A step-by-step approach to finding valuable insights

fmarthoz
Towards Data Science

--

Photo by Braden Collum on Unsplash

Introduction

So you’ve been tasked to set up a marketing A/B test and don’t have a lot of time to figure things out. Here is a quick start guide on how to do it when the main metric to improve is a proportion: click-through rate, conversion rate, open rate, reply rate…

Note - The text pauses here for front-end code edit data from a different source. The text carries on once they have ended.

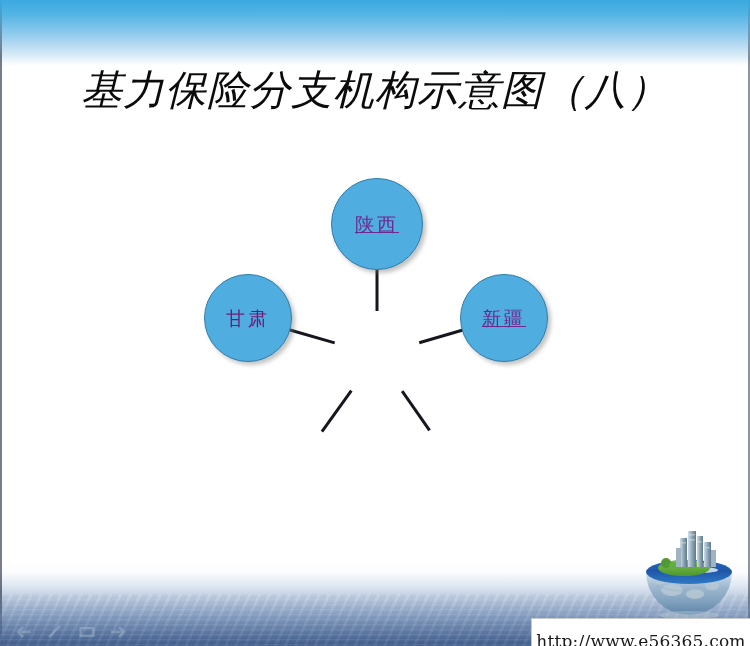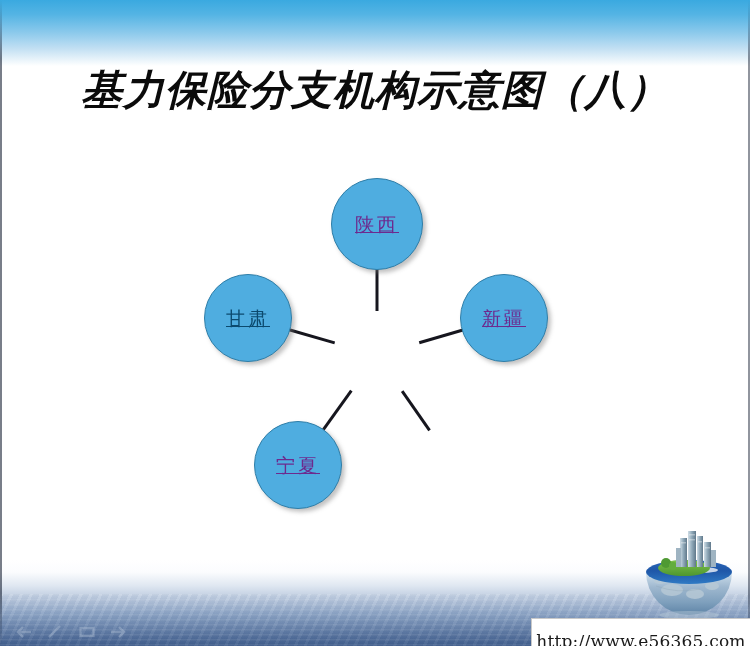"基力保险分支机构示意图（八）" .title { font-weight: bold -> normal }
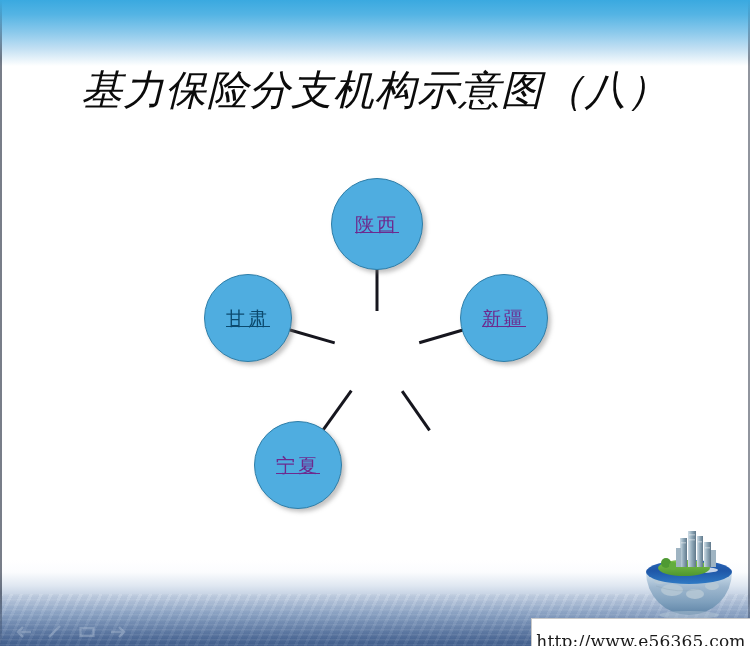"甘肃" .label-dark { color: #0c4a6e -> #701a75; text-decoration: underline -> none }
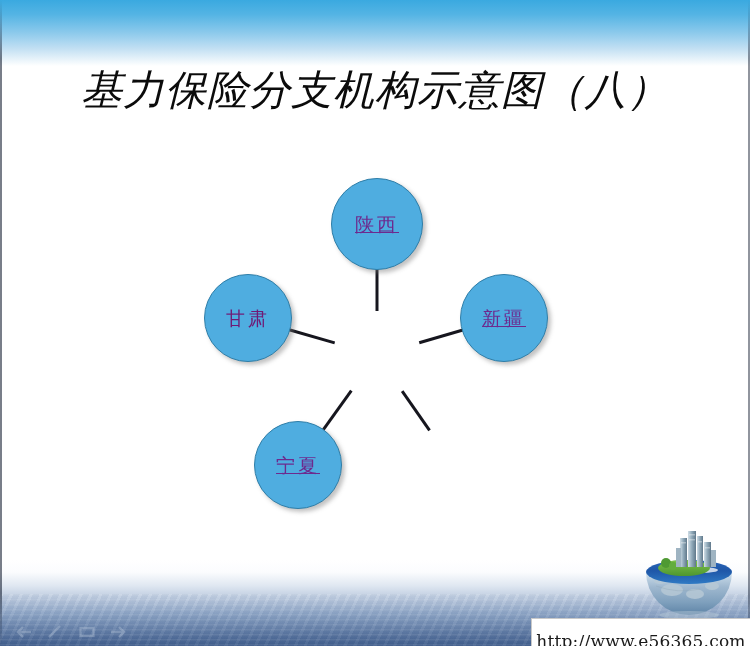"宁夏" div.node { html: <div> <span>宁夏</span> </div> -> none }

1. Define your null hypothesis and choose your significance level

The first step in the process is to define what hypothesis you want to test. More often than not, you are hoping that a change in a landing page, a banner ad or an email copy (the B version, or treatment) performs better than the current version (the A version, or control group). So the rule is: you define your null hypothesis as what you hope to be false. For instance, you want to test a new colour for a submit button and hope that this button will generate more form submissions than the old one. Your null hypothesis (H0) is that the new button will perform worse or the same as the existing one and the alternative hypothesis (H1) is that the new button will perform better (so: generate a higher click-through rate).

We are testing for the difference between two proportions pA and pB so:

H0: pB ≤ pA or, equivalently, pB-pA≤0 ; this is our null hypothesis, what we hope to show is false: the proportion of events — clicks, conversions, replies — in the B version (pB) is lower or the same as the proportion of events in the original A version (pA)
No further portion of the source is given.